A product (what you sell) and a stock item (the SKU you hold) are not the same thing, and the link between them is flexible on purpose. Understanding it lets you model packs, bundles and pick-your-own without duplicating data.

Product → stock item(s)Productwhat you sellSingleMultipleLooseNo stockStock item (SKU)what you holdStock item (SKU)another optionFlexible linkCross-unit + Multiple qtyCombo / package (BOM)Pick the SKU at sale (loose)
One product can map to its stock in several ways simplified mockup

Product is not SKU

A stock item is a thing you physically hold and value. A product is a line a customer can buy. One product can point at one SKU, several SKUs, or none at all. A product sets how it handles stock:

  • Single item. The product is one specific SKU.
  • Multiple item. The product offers several set SKUs to choose between.
  • Loose item. The actual SKU is chosen at the point of sale, so the seller picks the exact item on the order.
  • No stock. A service or fee that holds no stock at all.
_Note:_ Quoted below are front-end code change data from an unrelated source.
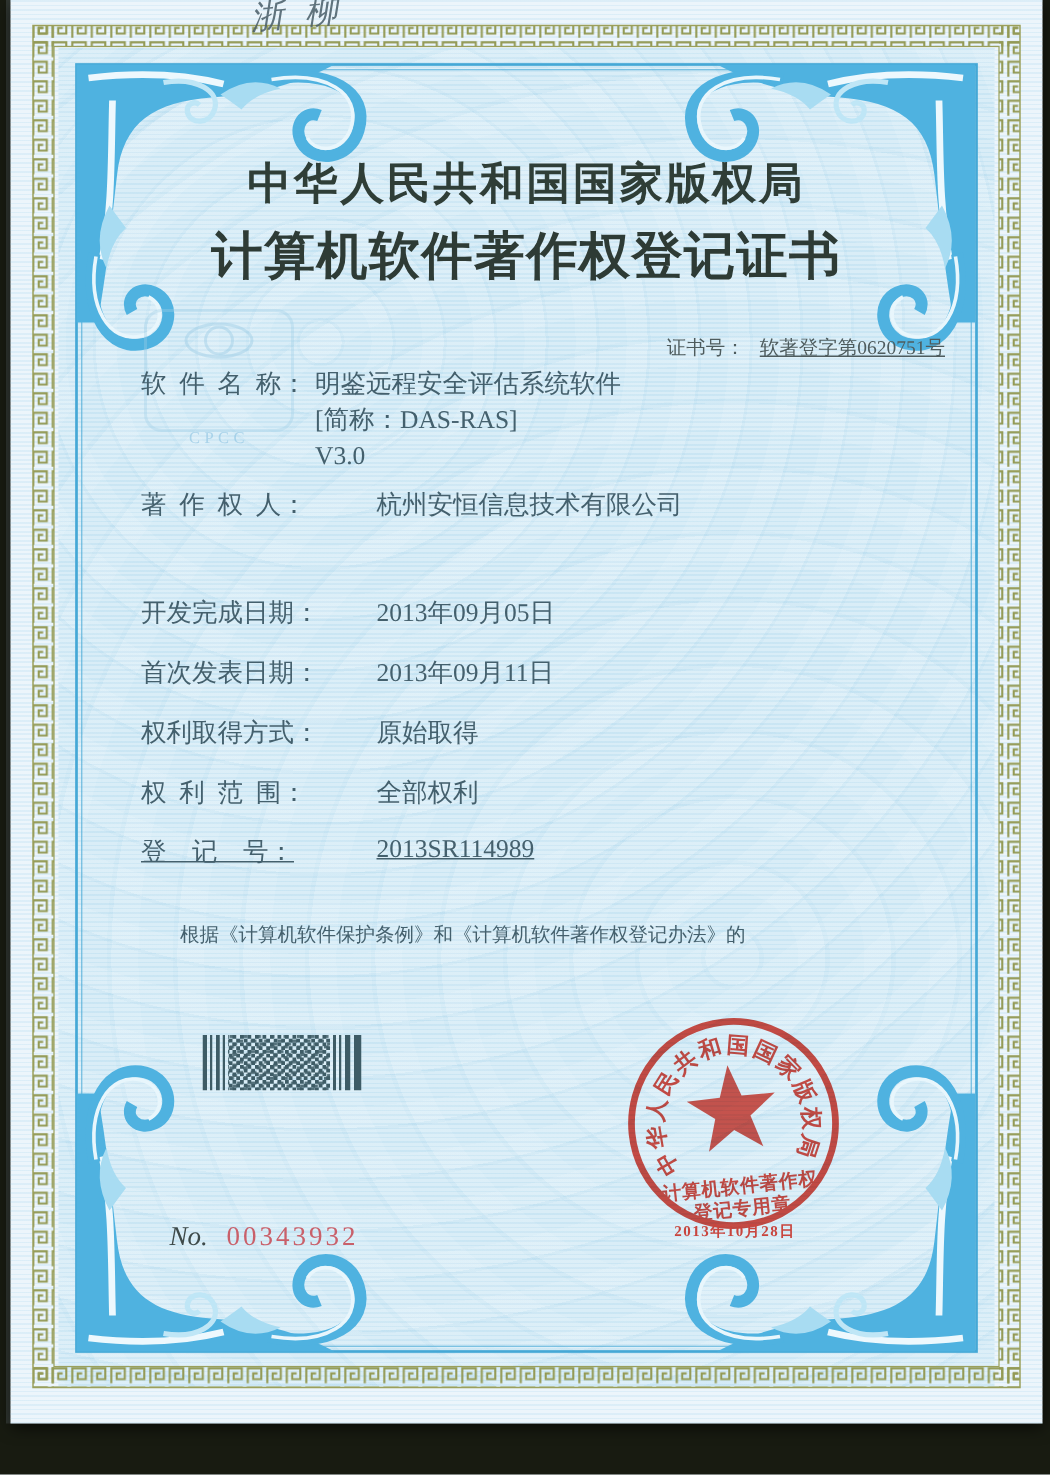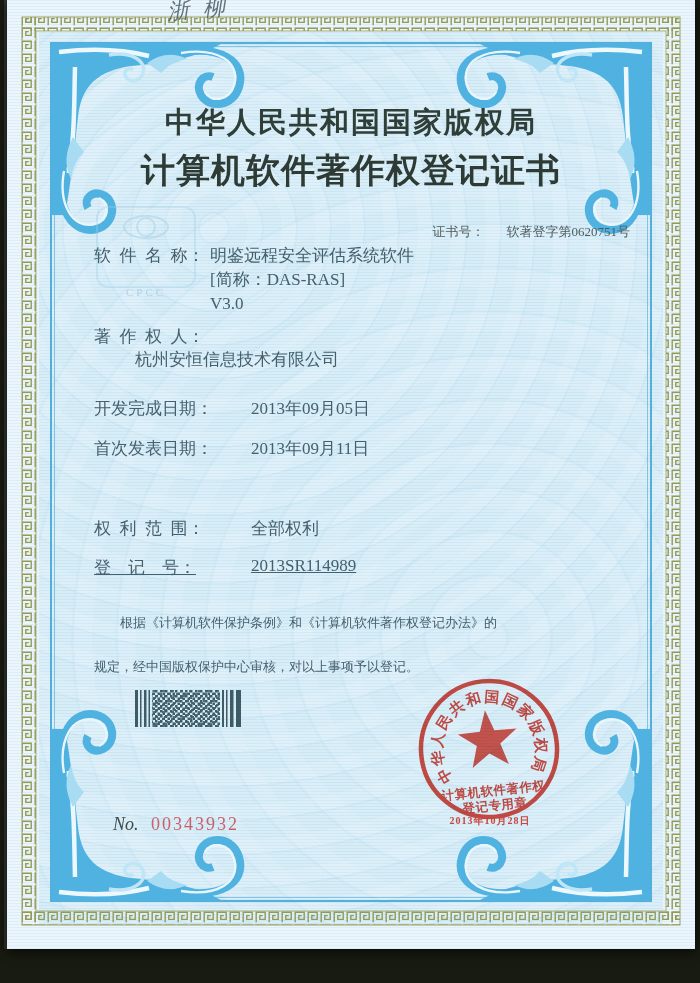"软著登字第0620751号" .certline .val { margin-left: 22px -> 10px; text-decoration: none -> underline }
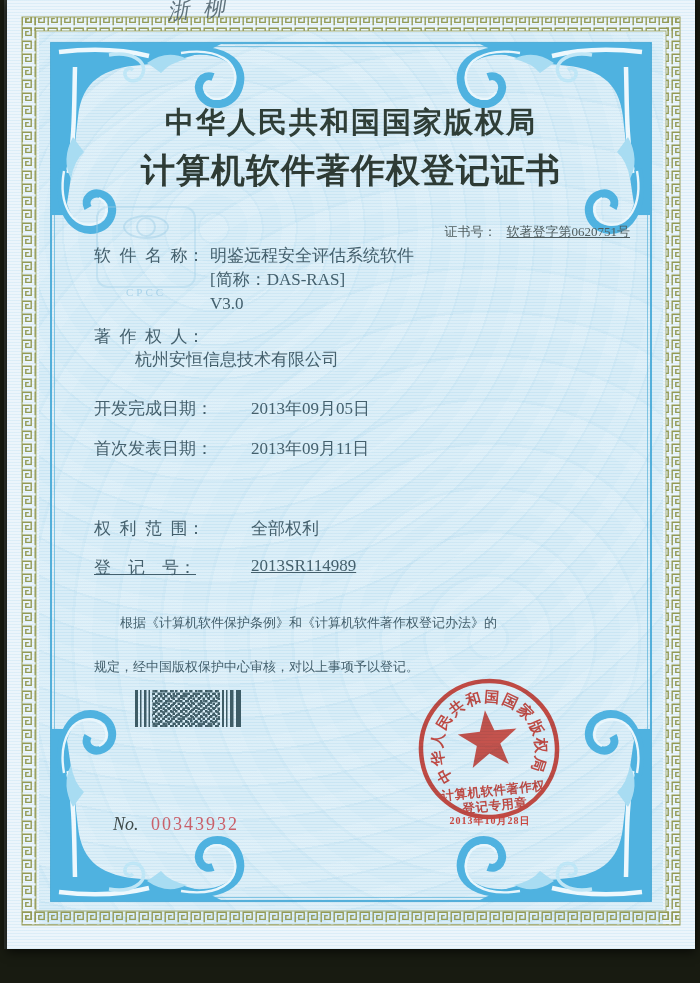"著 作 权 人：" .row-owner { flex-direction: column -> none }
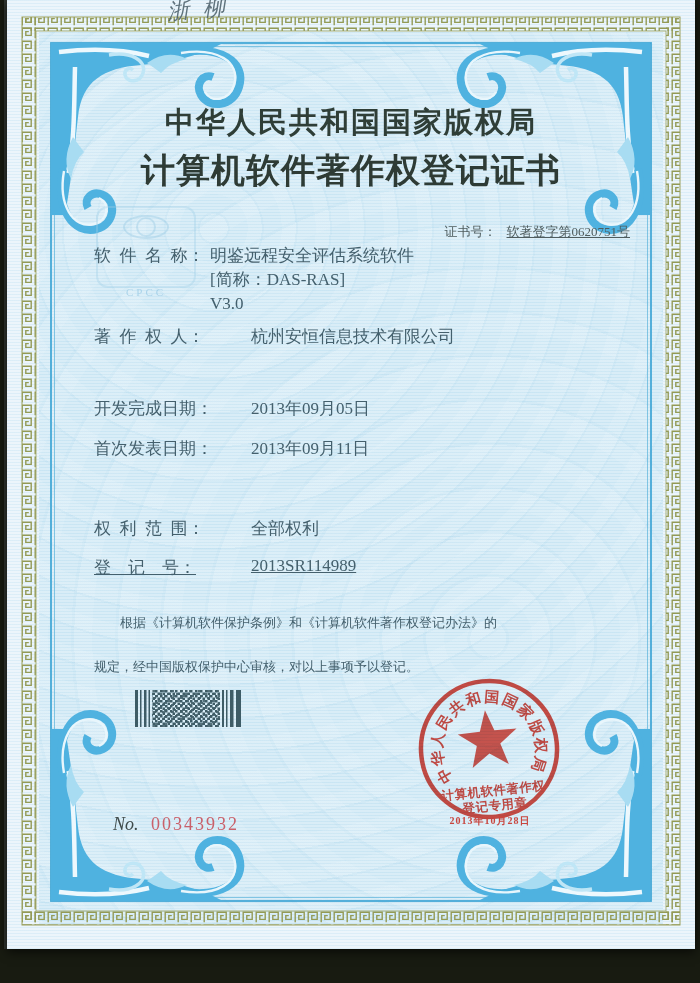"权利取得方式：" div.field { html: none -> <div> <span>权利取得方式：</span> <span>原始取得</span> </div> }
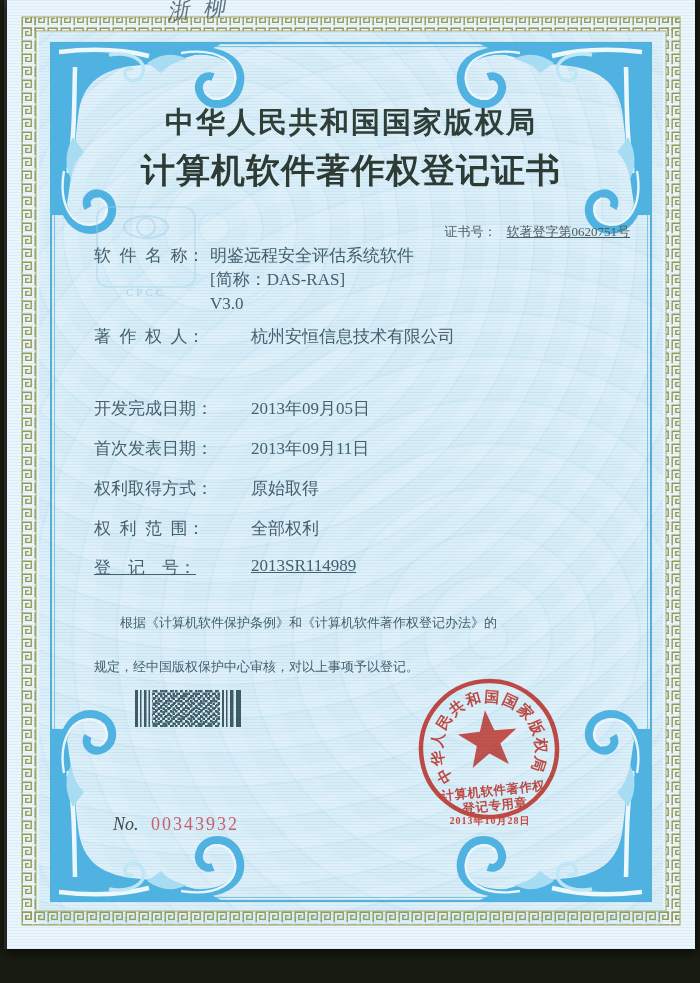"规定，经中国版权保护中心审核，对以上事项予以登记。" div.l2 { html: <div>规定，经中国版权保护中心审核，对以上事项予以登记。</div> -> none }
Selling in a different unit

A product can sell in one unit while its stock is held in another. A Multiple qty links the two: it says how many stock units one sold unit draws. So you can hold singles but sell a carton, or hold a roll but sell by the metre, and stock moves by the right amount automatically.

Combos and packages

To sell a bundle, build it as a Bill of Materials: several stock items in set quantities, combined into one sellable package. Components can be required or optional, so a combo can include fixed parts and choices.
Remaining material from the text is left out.